Hypertensive Disorders of Pregnancy: Risk Factor for Later Cognitive Impairment
-Association mainly driven by women with gestational hypertension
by Zeena Nackerdien PhD, CME Writer, MedPage Today 2021-01-11
Study Authors: Maria C. Adank, Rowina F. Hussainali, et al.; Lisa Leffert, Calin I. Prodan, Nils Peters
Target Audience and Goal Statement: Neurologists, obstetrician-gynecologists, primary care physicians
The goal of this study was to determine the association between hypertensive disorders of pregnancy and cognitive impairment 15 years after pregnancy.

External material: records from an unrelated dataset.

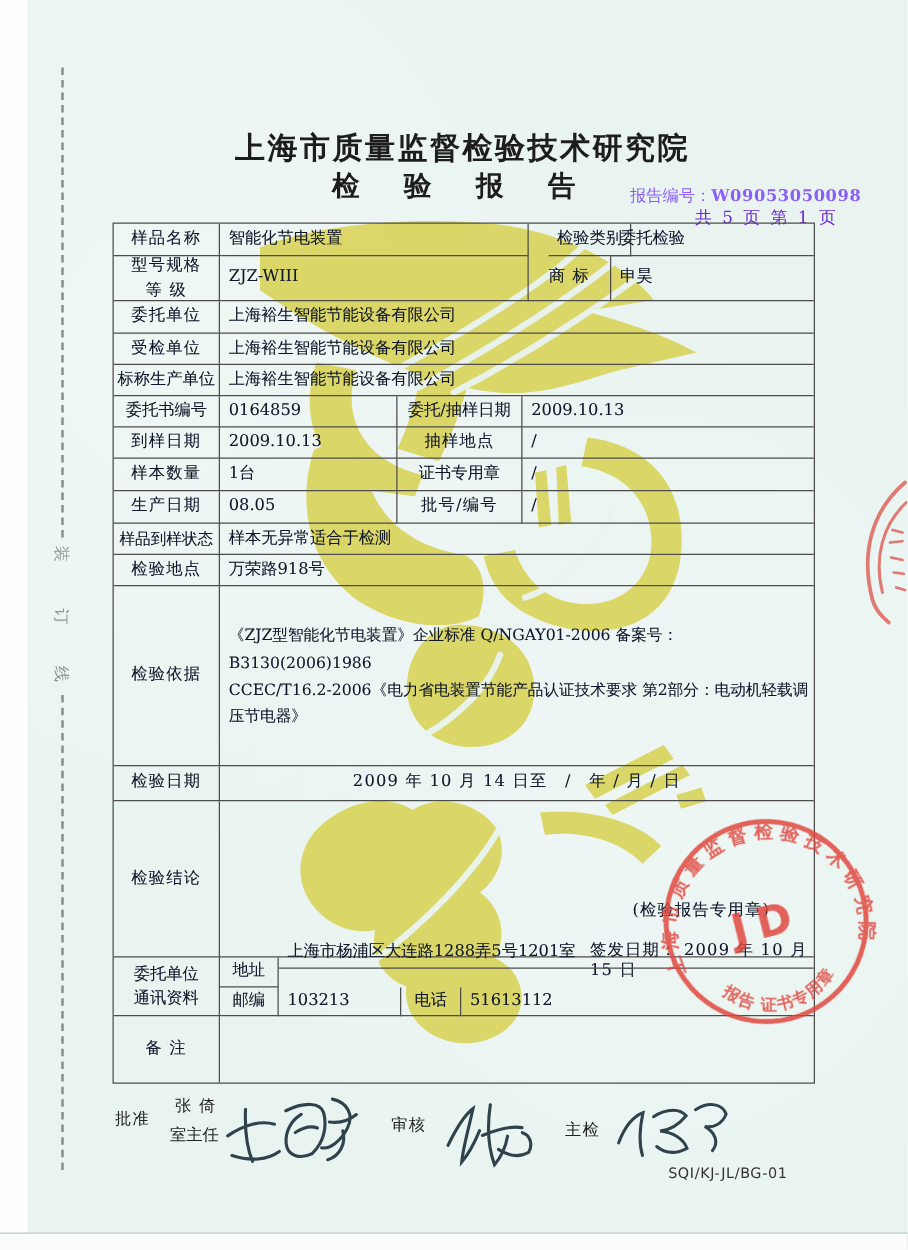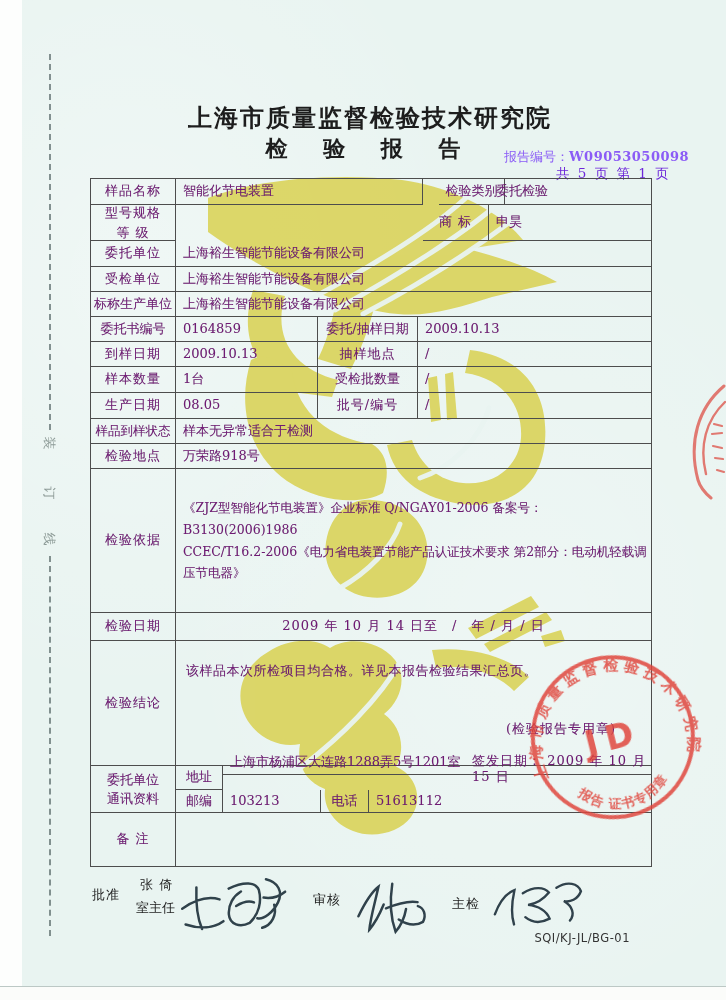"样品名称" .cell { color: #701a75 -> #0f172a }
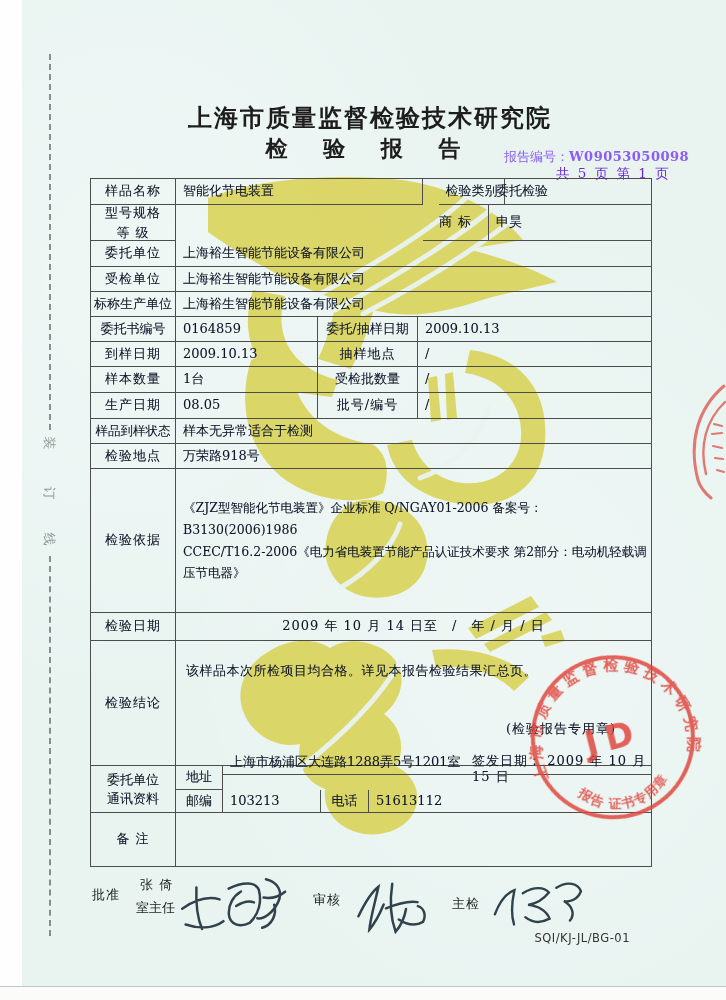"ZJZ-WIII" div.cell { html: none -> <div>ZJZ-WIII</div> }
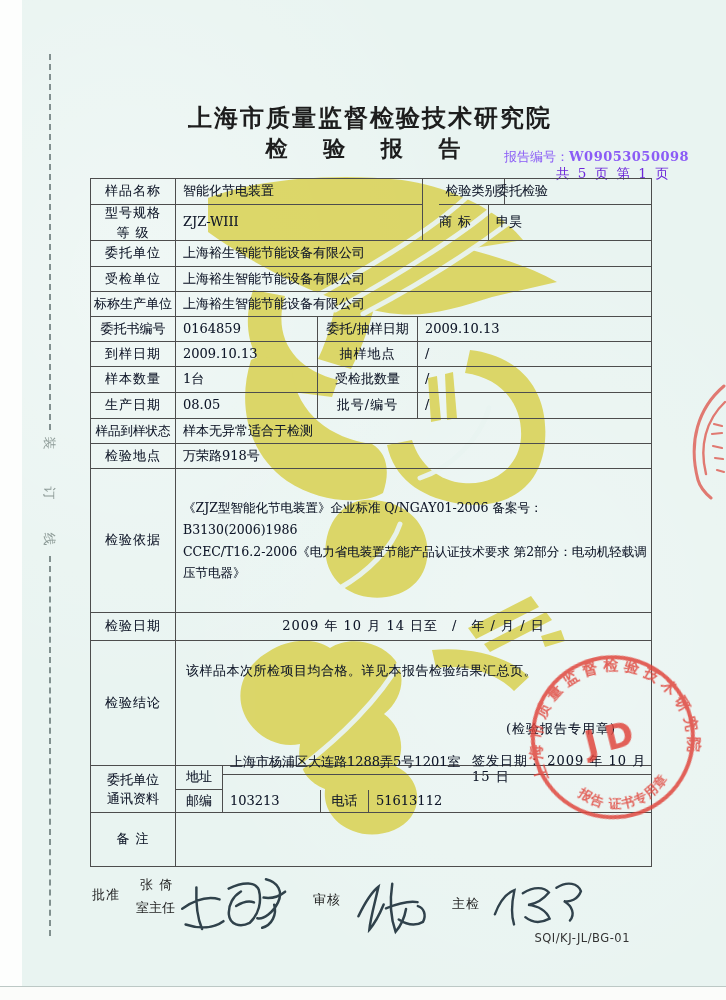"受检批数量" div.cell { text: 受检批数量 -> 证书专用章 }
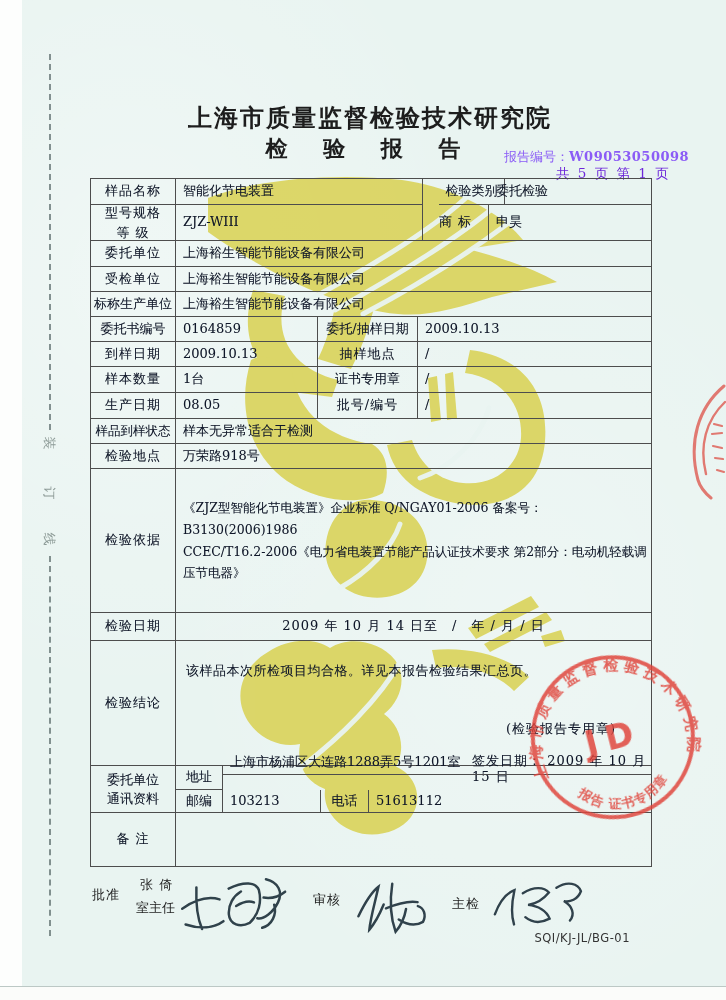"该样品本次所检项目均合格。详见本报告检验结果汇总页。" span.concl-text { html: <span>该样品本次所检项目均合格。详见本报告检验结果汇总页。</span> -> none }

- Did hypertensive disorders of pregnancy lead to future cognitive impairment?
Study Synopsis and Perspective:
Hypertensive disorders of pregnancy are estimated to occur in up to 8% of women worldwide and include new-onset hypertension diagnosed during pregnancy (gestational hypertension), preeclampsia, and chronic hypertension with superimposed preeclampsia.
There is a known association between hypertensive disorders of pregnancy and future renal, cardiovascular, and cerebrovascular disease. Women with these disorders are five times more likely to develop peripartum stroke and other short- and long-term cerebrovascular events compared with their normotensive counterparts.
- Women who developed a hypertensive disorder of pregnancy were more likely to show cognitive impairment 15 years later, according to a population-based prospective study from the Netherlands.
- Note that hypertensive disorders of pregnancy are estimated to occur in up to 8% of women worldwide.
According to a recent population-based prospective study, women who developed hypertension during pregnancy were more likely to show cognitive impairment 15 years later.
Compared with those who had normal blood pressure during pregnancy, women who developed gestational hypertension or preeclampsia performed worse on immediate and delayed recall testing a median of 14.7 years later, reported Maria Adank, MD, of Erasmus University Medical Center in Rotterdam, the Netherlands, and colleagues.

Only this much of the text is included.